Dorps- en wijkraden zijn vanaf het begin van hun ontstaan, de meeste in de jaren ‘60 en ‘70 van de vorige eeuw, voor het college van B&W belangrijke (gespreks)partners gebleken. Reeds in 1972 werden de functies van de contacten tussen dorps- en wijkraden en het gemeentebestuur onder andere omschreven als “een bijdrage tot het verkleinen van de afstand tussen bestuurders en bestuurden” en “mensen betrekken bij de bespreking van plaatselijke problemen” en “het stimuleren van de bevolking om zelf mee te werken aan de vormgeving van een stuk leefbaarheid in eigen dorp of wijk”. Beschrijvingen, die anno 2007 nog onverkort gelden. De dorps en wijkraden fungeren als een georganiseerd communicatiemiddel, als “spreekbuis” voor hun dorp of wijk. Voor de gemeente zijn de dorps- en wijkraden een herkenbare gesprekspartner. Bovendien treedt een kwaliteitsverbetering op in de besluitvorming, doordat bewoners ten aanzien van hun leefomgeving hun eigen deskundigheid kunnen inbrengen. Ook voor de bewoners van een wijk of dorp geldt dat door zich te organiseren in een raad of platform een sterk communicatiemiddel is ontstaan tussen bestuur en burgers. In het kader van gebiedsgericht werken zijn dorps- en wijkraden voor het gemeentebestuur nagenoeg onmisbare partners. Zo waren dorps- en wijkraden een belangrijke partner bij het opstellen van de Strategische visie en het Ontwikkelingsperspectief. De opstelling van Dorps- en Wijk Ontwikkelings Plannen (DOP’s en WOP’s) geschiedt ook in nauwe samenwerking tussen de gemeente met haar (kern)partners, waarvan de dorps- c.q. wijkraad een van de kernpartners is. Deze werkwijze is geconcretiseerd in het convenant Gebiedsgericht Werken dat in januari 2006 door de bij het gebiedsgericht werken betrokken partners is ondertekend.
Versie maart 2007
18
2.5. Beleidskader gemeente Venray
2.5.1 Ruimtelijke pijler
2.5.1.1 Volkshuisvesting Regionale Woonvisie Algemeen Een woning kiezen was in het verleden nog overzichtelijk. Door het toenemende aantal tweeverdieners en langere woonwerkafstanden krijgt de woningmarkt vandaag de dag echter meer en meer een regionaal karakter.

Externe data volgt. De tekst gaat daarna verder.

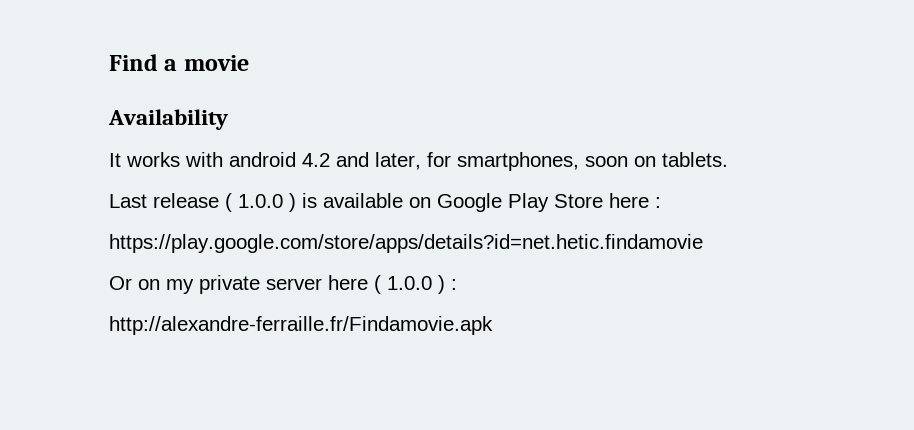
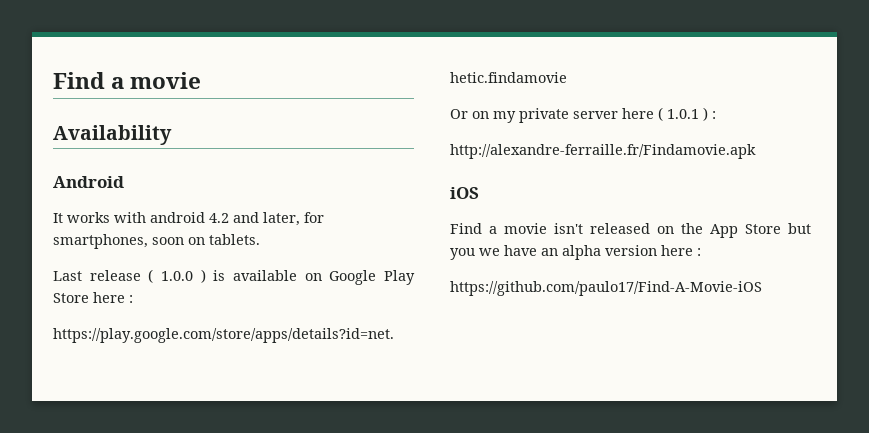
(228, 119) none -> [53,176,124,188] // Android
[387,276,432,290] 1.0.0 -> [667,109,699,119] 1.0.1
(493, 325) none -> [450,187,479,199] [450,223,811,238] [450,245,701,260] [450,281,762,296] // iOS // Find a movie isn't released on the App Store but you we have an alpha version here : // https://github.com/paulo17/Find-A-Movie-iOS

Het gebied waarop mensen, op zoek naar een woning, zich oriënteren is vaak groter dan de eigen gemeente. Ook maatschappelijke ontwikkelingen, zoals individualisering, emancipatie, vergrijzing en ontgroening hebben geleid tot veranderingen op de woningmarkt. De gemeente Venray heeft daarom in 2005 samen met de gemeenten Horst aan de Maas, MeerloWanssum, Sevenum en de Provincie Limburg een regionale Woonvisie opgesteld. De belangrijkste uitgangspunten voor deze woonvisie zijn het realiseren van een goede balans tussen vraag en aanbod, stedelijke vernieuwing, het opplussen van bestaande woningen en invulling geven aan het nieuwe woonzorg concept. Met de visie komt formeel een einde aan het sturingsmodel van de richtcijfer regeling van de Provincie. De Provincie laat de richtcijfers los, maar zij wil daarvoor wel in de plaats een bepaalde bandbreedte in de projecten, uitgaande van haalbare plannen.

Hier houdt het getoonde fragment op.